### Task input
=== Begin Enclosure ===

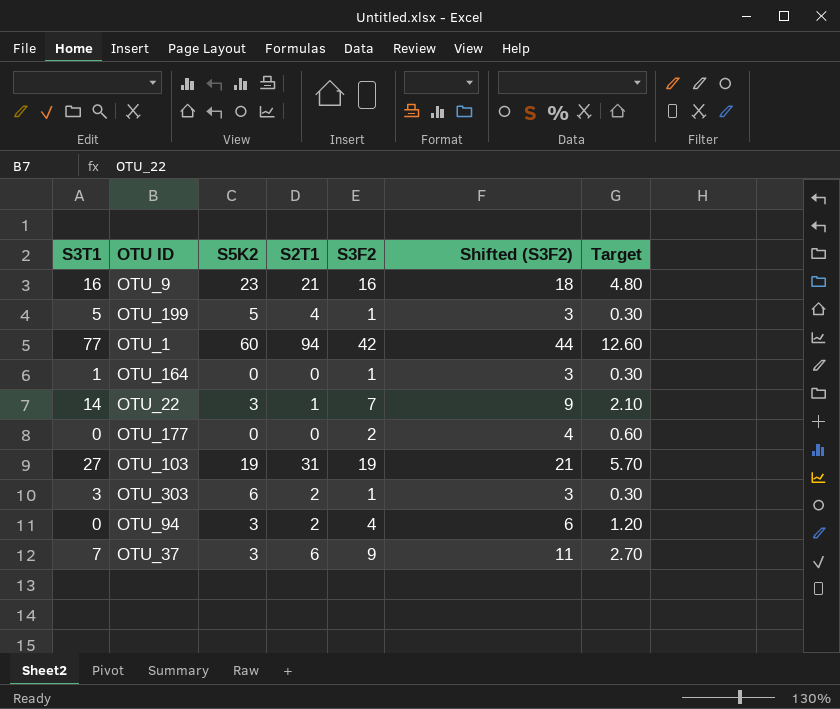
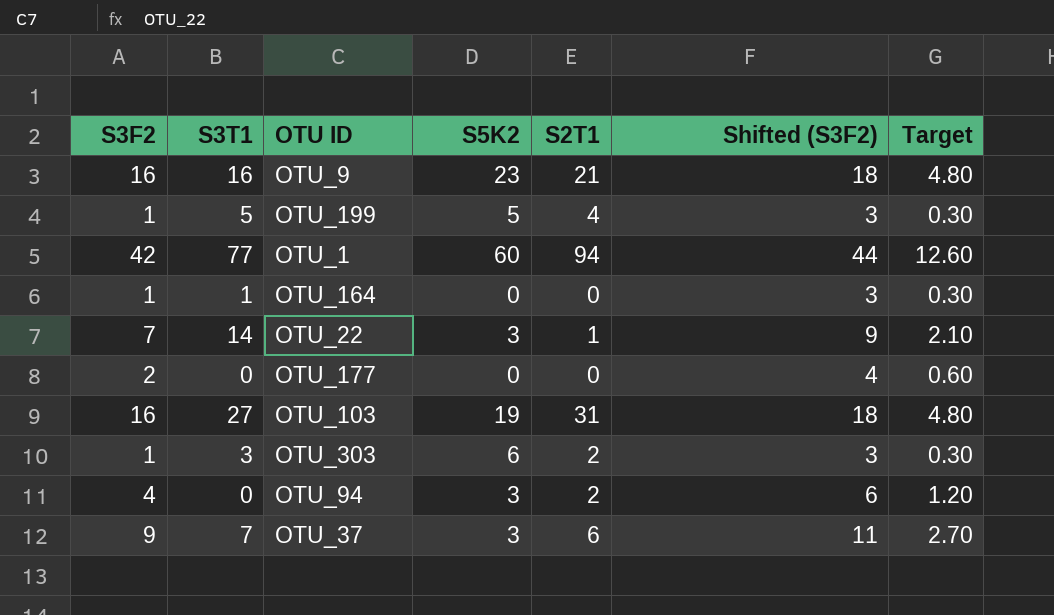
column S3F2 | position: 5 -> 1
OTU_103 | S3F2: 19 -> 16
OTU_103 | Shifted (S3F2): 21 -> 18
OTU_103 | Target: 5.70 -> 4.80

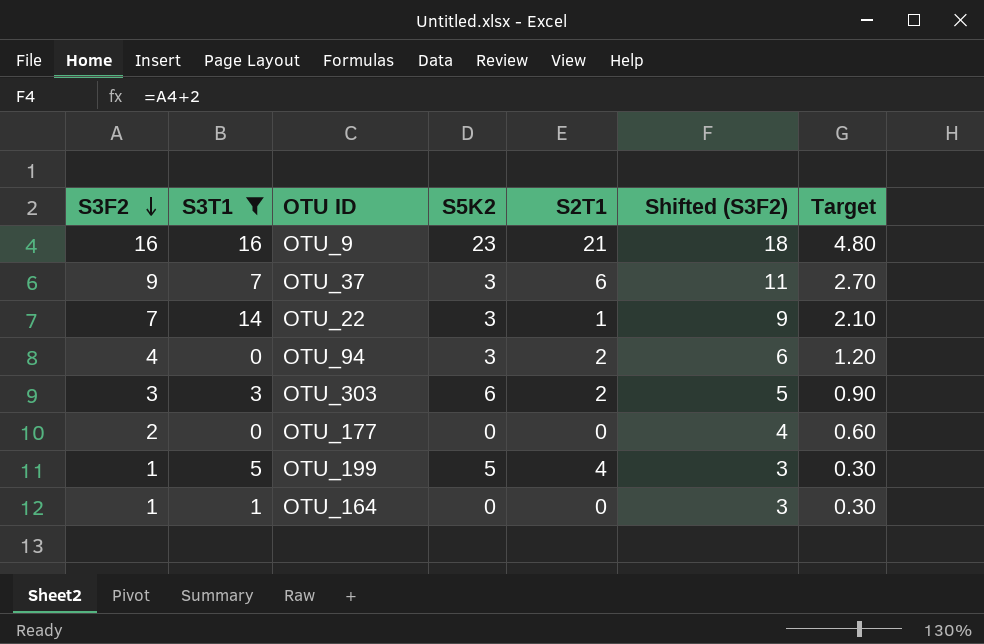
filter: none -> S3T1 <= 16
row order: none -> S3F2 descending
OTU_303 | S3F2: 1 -> 3
OTU_303 | Shifted (S3F2): 3 -> 5
OTU_303 | Target: 0.30 -> 0.90

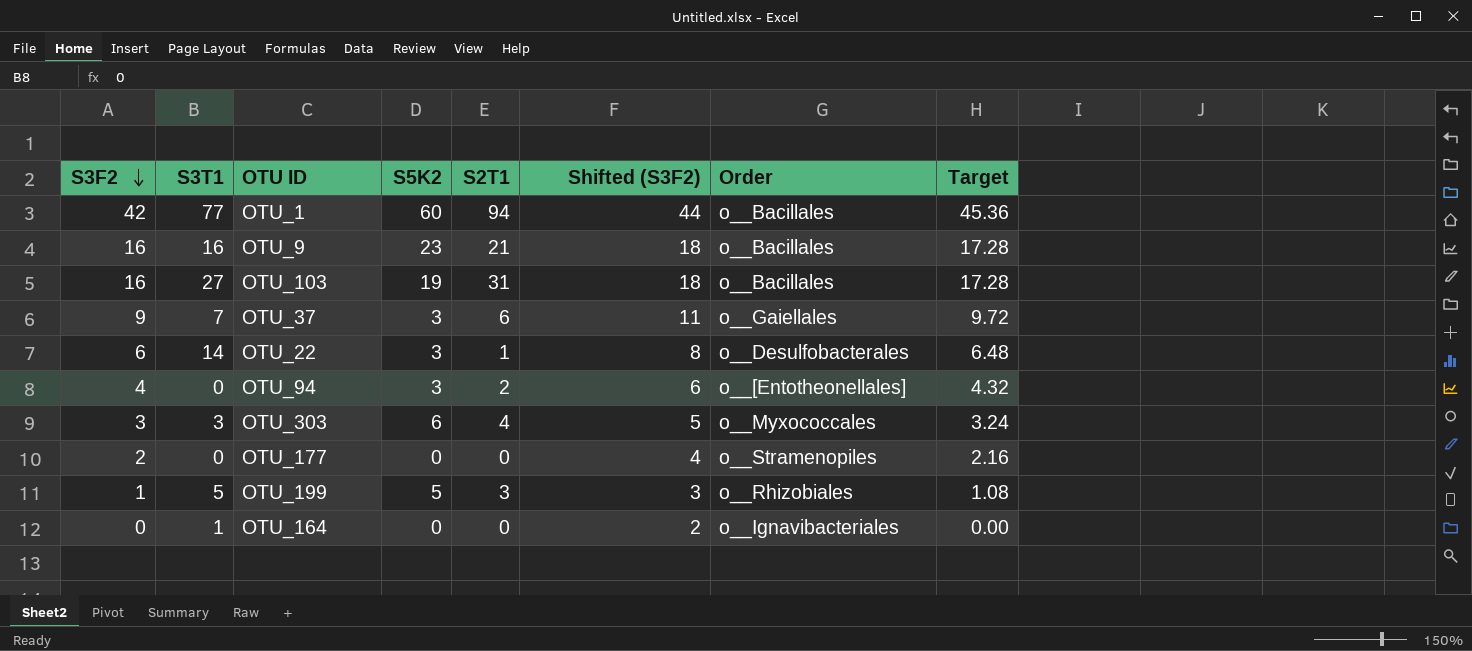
filter: S3T1 <= 16 -> none
column Order | position: none -> 7
column Target | formula: [S3F2] * 0.3 -> [S3F2] * 1.08
OTU_22 | S3F2: 7 -> 6
OTU_22 | Shifted (S3F2): 9 -> 8
OTU_303 | S2T1: 2 -> 4
OTU_199 | S2T1: 4 -> 3
OTU_164 | S3F2: 1 -> 0
OTU_164 | Shifted (S3F2): 3 -> 2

=== End Enclosure ===

Beginning with the line that includes "filter: none -> S3T1 <= 16" and ending with the last line of the material, reproduce those lines exactly and nothing else, with no pictures.

filter: none -> S3T1 <= 16
row order: none -> S3F2 descending
OTU_303 | S3F2: 1 -> 3
OTU_303 | Shifted (S3F2): 3 -> 5
OTU_303 | Target: 0.30 -> 0.90

filter: S3T1 <= 16 -> none
column Order | position: none -> 7
column Target | formula: [S3F2] * 0.3 -> [S3F2] * 1.08
OTU_22 | S3F2: 7 -> 6
OTU_22 | Shifted (S3F2): 9 -> 8
OTU_303 | S2T1: 2 -> 4
OTU_199 | S2T1: 4 -> 3
OTU_164 | S3F2: 1 -> 0
OTU_164 | Shifted (S3F2): 3 -> 2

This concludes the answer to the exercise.